Ford and GM decided to crank out gas sucking SUV's because they could turn such a large profit on them. While the domestics were cranking out huge gas guzzling behemoths the foreign companies were working on there level of refinement and attempting to make there cars more fuel efficient.
Up until recently the American consumer wanted there SUV or Truck.
The domestic companies are doing the same thing. Sometime between 2000 and 2003 GM set up a design headquarters in India. Why? They could pay an entry level engineer half of what they would pay there American counterpart, and that isn’t even considering the benefits package.
I am saddened that this has occurred. My home state of Michigan has gone to crap because the state relies on the auto industry. I saw this coming many years ago, but others were oblivious to it.
Each week I call my folks (they still live in Michigan) they tell me how there are so many people who's houses have been foreclosed upon. The owners of the house have been laid off. They owners of the house just give the keys to the bank.
Others are packing up and leaving for somewhere else because they can’t find a job. There house is left with the electric and water still on - abandoned. The bank eventually forecloses on the house.
The governor of the state - in her infinite wisdom - has decided that they need to raise the taxes on the middle class because the auto industry isn’t providing as much $ as she wants.
Is it OK for a person without a high school education to be paid $26 an hour to do the same task (screw in a bolt) for 8 hours a day? The unions think so. Meanwhile non union jobs are paying $8 an hour if you’re lucky.
How do we - as Americans, produce a higher quality product for less $. I think that we need to market our specialty knowledge and skills. We should do this as well as decreasing the number of dumb americans that we have. Higher education is the key.
#69
I appreciate your comments and don't disagree with any of them. And yeah, the problem is the government.
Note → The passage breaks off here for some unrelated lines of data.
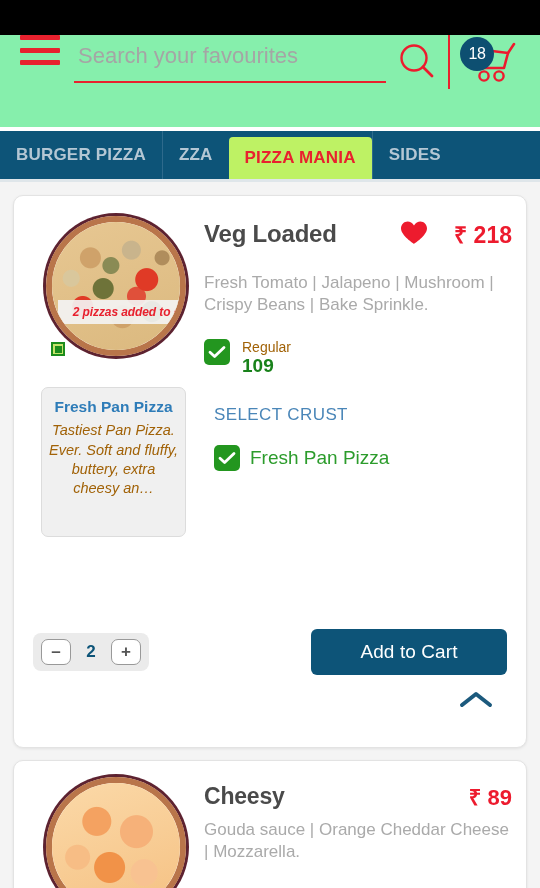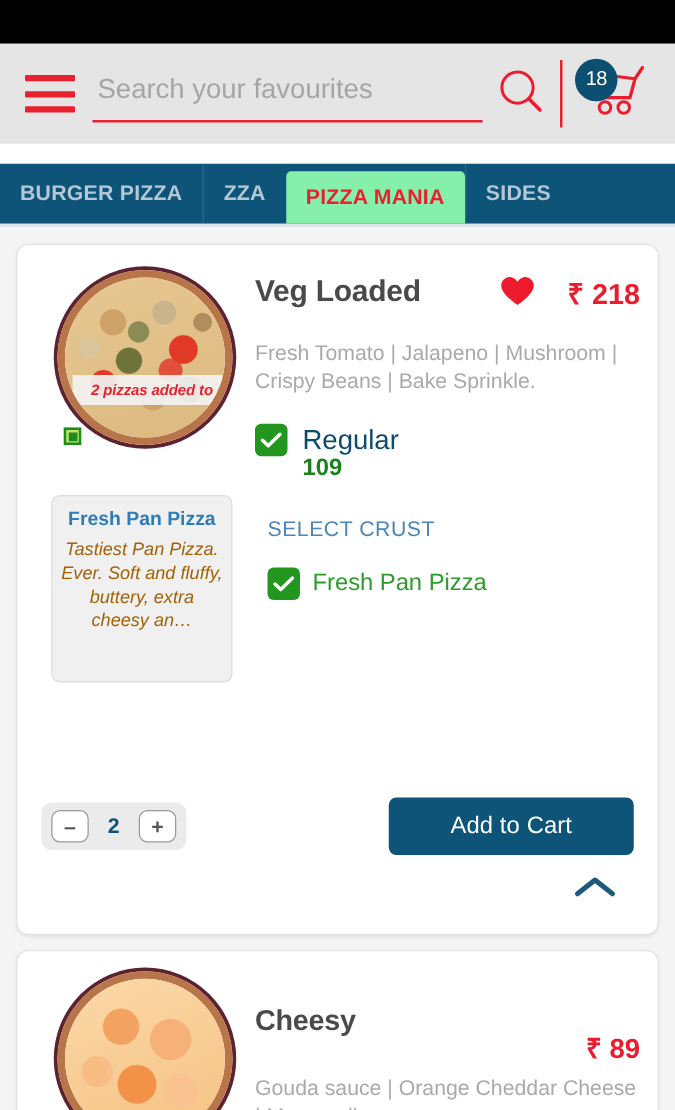--- a/index.html
+++ b/index.html
@@ -13,23 +13,23 @@
 
   
   .status-bar {
     position: absolute; top: 0; left: 0;
     width: 540px; height: 35px; background: #000000;
   }
 
   
   .header {
     position: absolute; top: 35px; left: 0;
-    width: 540px; height: 80px;
-    background: #e5e5e5;
-    display: flex; align-items: center;
+    width: 540px; height: 92px;
+    background: #86efac;
+    display: flex; align-items: flex-start;
   }
   .hamburger {
     width: 40px; height: 30px;
     margin-left: 20px; margin-right: 14px;
     display: flex; flex-direction: column; justify-content: space-between;
     cursor: pointer;
   }
   .hamburger span {
     display: block; height: 5px; width: 100%;
     background: #e8212e; border-radius: 1px;
@@ -86,21 +86,21 @@
   .tab {
     height: 48px; display: flex; align-items: center; justify-content: center;
     color: #b4c7d4; font-size: 17px; font-weight: bold;
     letter-spacing: 0.2px; white-space: nowrap;
     padding: 0 16px; cursor: pointer;
     border-left: 1px solid #2e6a8c;
     flex: 0 0 auto;
   }
   .tab:first-child { border-left: none; }
   .tab.active {
-    background: #86efac; color: #e8212e;
+    background: #bef264; color: #e8212e;
     height: 42px; margin-top: 6px;
     border-radius: 4px 4px 0 0; border-left: none;
   }
   .tabs-underline {
     position: absolute; top: 179px; left: 0;
     width: 540px; height: 3px; background: #dfe6ea;
   }
 
   
   .content {
@@ -194,21 +194,21 @@
     max-width: 312px;
   }
   .size-row { display: flex; align-items: flex-start; margin-top: 22px; }
   .chk {
     width: 26px; height: 26px; border-radius: 5px; background: #23961f;
     display: flex; align-items: center; justify-content: center;
     flex: 0 0 26px; cursor: pointer;
   }
   .chk svg { display: block; }
   .size-text { margin-left: 12px; line-height: 1.15; }
-  .size-name { font-size: 22px; color: #0c4a6e; }
+  .size-name { font-size: 14px; color: #a16207; }
   .size-cal { font-size: 19px; color: #19821b; font-weight: bold; }
 
   
   .crust-row { display: flex; padding: 10px 14px 0 13px; }
   .crust-card {
     width: 145px; height: 150px; flex: 0 0 145px;
     margin-left: 14px;
     background: #f0f0f0; border: 1px solid #dcdcdc; border-radius: 7px;
     padding: 10px 6px 0 6px; text-align: center;
   }
@@ -260,21 +260,21 @@
   }
   .collapse-btn {
     width: 40px; height: 26px; background: none; border: none;
     cursor: pointer; display: flex; align-items: center; justify-content: center;
   }
 
   
   .card-2 .row-top { padding-top: 12px; }
   .card-2 .pizza-img { margin-top: 4px; }
   .card-2 .item-title { font-size: 23px; }
-  .card-2 .price { font-size: 22px; min-width: 70px; margin-top: 41px; }
+  .card-2 .price { font-size: 22px; min-width: 70px; }
   .card-2 .desc { margin-top: 8px; max-width: 322px; }
 </style>
 </head>
 <body>
 
 <div id="app">
 
   <div class="status-bar"></div>
 
   <div class="header">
We have labor laws, legal rights for unions, time and a half overtime, employer funded social security, workman's comp, healthcare, pensions. We have EPA, OSHA etc. with thousands of laws, rules, regulations which cost business enormous amounts of money.
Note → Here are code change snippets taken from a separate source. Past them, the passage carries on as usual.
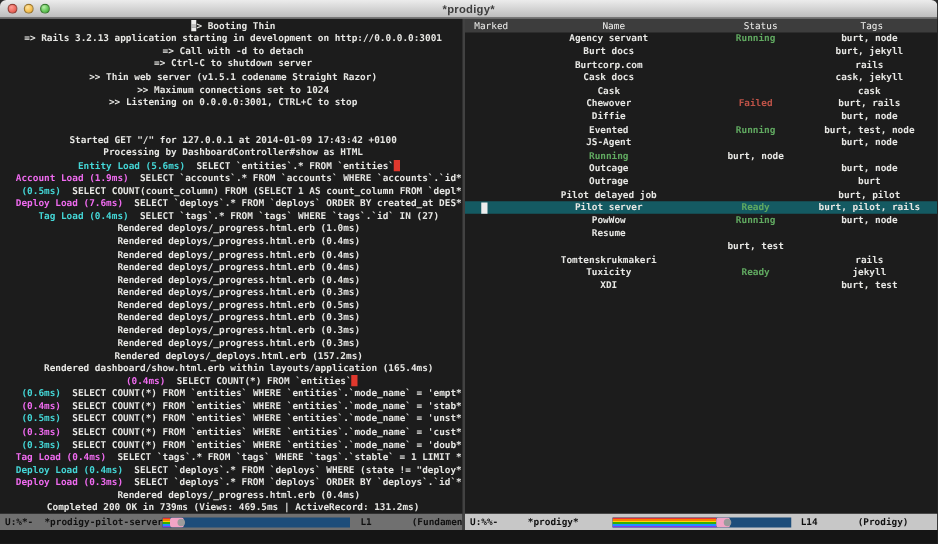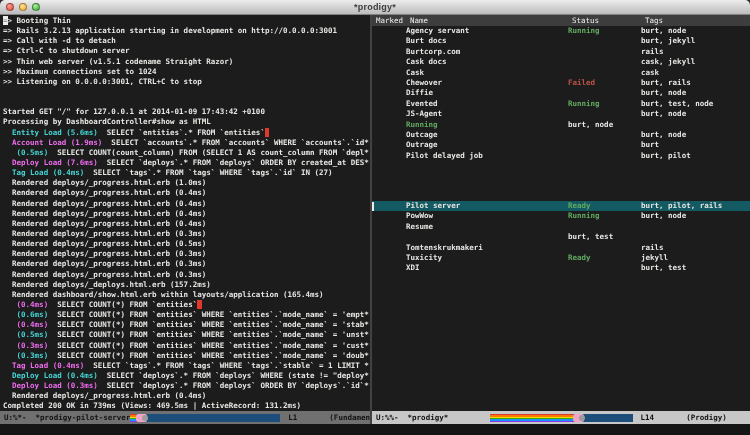--- a/index.html
+++ b/index.html
@@ -1,19 +1,19 @@
 <!DOCTYPE html>
 <html style="--cyan: #44d6d6; --magenta: #f06bf0; --green: #61aa61; --red: #bf5348; --selection_teal: #145a62; --cursor_red: #e0382d; --nyan_blue: #1d4d7a;"><head>
 <meta charset="utf-8">
 <style>
   html,body { margin:0; padding:0; background:#2a2a2a; }
   body { width:750px; height:435px; overflow:hidden; font-family:"DejaVu Sans Mono", monospace; }
 
   .window { width:750px; height:435px; display:flex; flex-direction:column;
-            border-radius:5px 5px 0 0; overflow:hidden; background:#1c1c1c; }
+            border-radius:5px 5px 0 0; overflow:hidden; background:#1c1c1c;text-align:center; }
 
   
   .titlebar { height:14px; flex:0 0 14px; background:linear-gradient(#ececec,#bcbcbc);
               border-bottom:1px solid #828282; position:relative;
               display:flex; align-items:center; justify-content:center; }
   .lights { position:absolute; left:6px; top:3px; display:flex; gap:5px; }
   .light { width:8px; height:8px; border-radius:50%; border:0.5px solid rgba(0,0,0,.35); box-sizing:border-box; }
   .light.close { background:radial-gradient(circle at 35% 30%, #ff9d96, #ec6a5e 60%, #d5473a); }
   .light.min   { background:radial-gradient(circle at 35% 30%, #ffe3a0, #f5bf4f 60%, #dfa12f); }
   .light.zoom  { background:radial-gradient(circle at 35% 30%, #b6f0a8, #61c555 60%, #3da631); }
@@ -37,21 +37,21 @@
 
   
   .list-header { height:11px; flex:0 0 11px; background:#3d3d3d;
                  display:grid; grid-template-columns:34px 162px 73px 1fr;
                  padding-left:4px; align-items:center;
                  font-size:7.5px; font-weight:normal; color:#f0f0ee; white-space:pre; }
   .list { flex:1; overflow:hidden; }
   .list-row { height:10.4px; display:grid; grid-template-columns:34px 162px 73px 1fr;
               padding-left:0; align-items:center; line-height:10.4px;
               font-size:7.5px; font-weight:bold; color:#e7e7e4; white-space:pre; }
-  .list-row.selected { background:var(--selection_teal);margin-top:40px; }
+  .list-row.selected { background:var(--selection_teal); }
   .marker { display:inline-block; width:5px; height:9px; background:#ededed;
             margin-left:-3px; vertical-align:middle; }
   .status-running, .status-ready { color:var(--green); }
   .status-failed { color:var(--red); }
 
   
   .modeline { height:13px; flex:0 0 13px; display:flex; align-items:center;
               font-size:7.5px; font-weight:bold; color:#111; white-space:pre; overflow:hidden; }
   .modeline.inactive { background:#707070; }
   .modeline.active   { background:#c7c7c7; }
The same government which requires all this of Americans then invites countries with no such requirements and expenses into the U.S. to "compete" with Americans in their own marketplace. They have the ***** to call this Free Trade.
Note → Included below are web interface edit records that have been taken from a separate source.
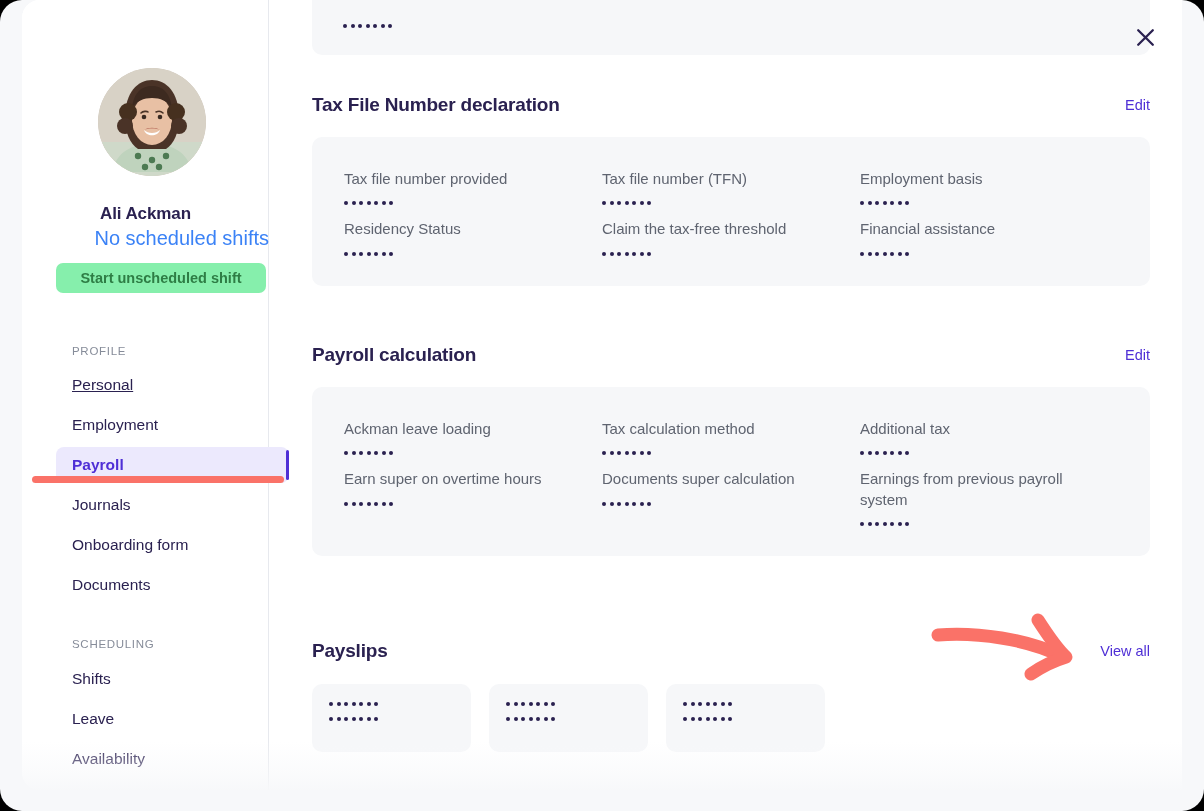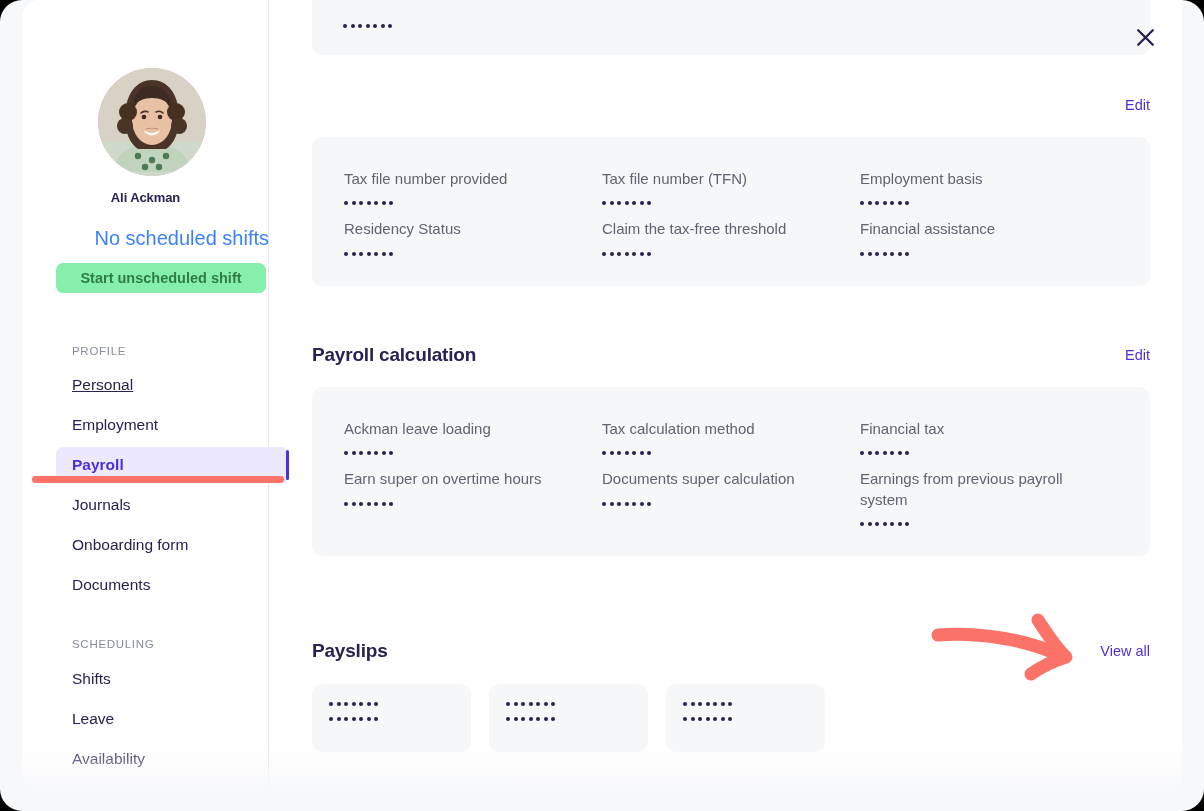--- a/index.html
+++ b/index.html
@@ -65,24 +65,24 @@
     width: 108px;
     height: 108px;
     border-radius: 50%;
     overflow: hidden;
     background: #cfc7bb;
   }
   .avatar svg { display: block; width: 108px; height: 108px; }
 
   .user-name {
     position: absolute;
-    left: 0; top: 190px;
+    left: 0; top: 204px;
     width: 247px;
     text-align: center;
-    font-size: 13px;
+    font-size: 17px;
     font-weight: bold;
     color: #2a2150;
     letter-spacing: -0.1px;
   }
 
   .user-status {
     position: absolute;
     left: 0; top: 227px;
     width: 247px;
     text-align: right;
@@ -392,20 +392,21 @@
           <i></i>
           <i></i>
           <i></i>
           <i></i>
           <i></i>
       </div>
     </div>
 
     <section class="section section-tfn">
       <div class="section-head">
+        <h2 class="section-title">Tax File Number declaration</h2>
         <a class="section-action">Edit</a>
       </div>
       <div class="card">
         <div class="field-grid">
           <div>
             <div class="field-label">Tax file number provided</div>
             <div class="dots">
                 <i></i>
                 <i></i>
                 <i></i>
@@ -504,21 +505,21 @@
                 <i></i>
                 <i></i>
                 <i></i>
                 <i></i>
                 <i></i>
                 <i></i>
                 <i></i>
               </div>
           </div>
           <div>
-            <div class="field-label">Financial tax</div>
+            <div class="field-label">Additional tax</div>
             <div class="dots">
                 <i></i>
                 <i></i>
                 <i></i>
                 <i></i>
                 <i></i>
                 <i></i>
                 <i></i>
               </div>
           </div>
How do Americans compete with countries having none of the above where people are paid 50 or 75 cents per hour? They don't, they can't. They move production overseas or they go out of business.
You can either have tariffs on imported goods commensurate with the disparity in workers rights, benefits and other government imposed expenses, or you go back to dog eat dog, every man for himself pure capitalism in the U.S.
Either would be better than what we have now. What passes for "free trade" now is really protectionism for foreign producers leveled against American producers in our own market.
Last edited by RK1; 03-02-2008 at 09:58 AM.
#70
And on your very last point, I agree higher education is the way for individual Americans to get ahead, but if the government and the business interests who control it really want fewer dumb, unskilled, uneducated people in America, why are they importing so many millions of them from points south?
Man I really hate thinking and getting all worked up about this stuff, but I love our country and believe it is being badly led and heading the wrong way.
Man I really hate thinking and getting all worked up about this stuff, but I love our country and believe it is being badly led and heading the wrong way.
Last edited by RK1; 03-02-2008 at 10:17 AM.
#71
Welcome to the New World Order, where our elitist policymakers are subverting national sovereignty and the US Constitution and supplanting it with transnational bureaucratic structures conceived, implemented and run by those who know what's best for us and who are not accountable to the people.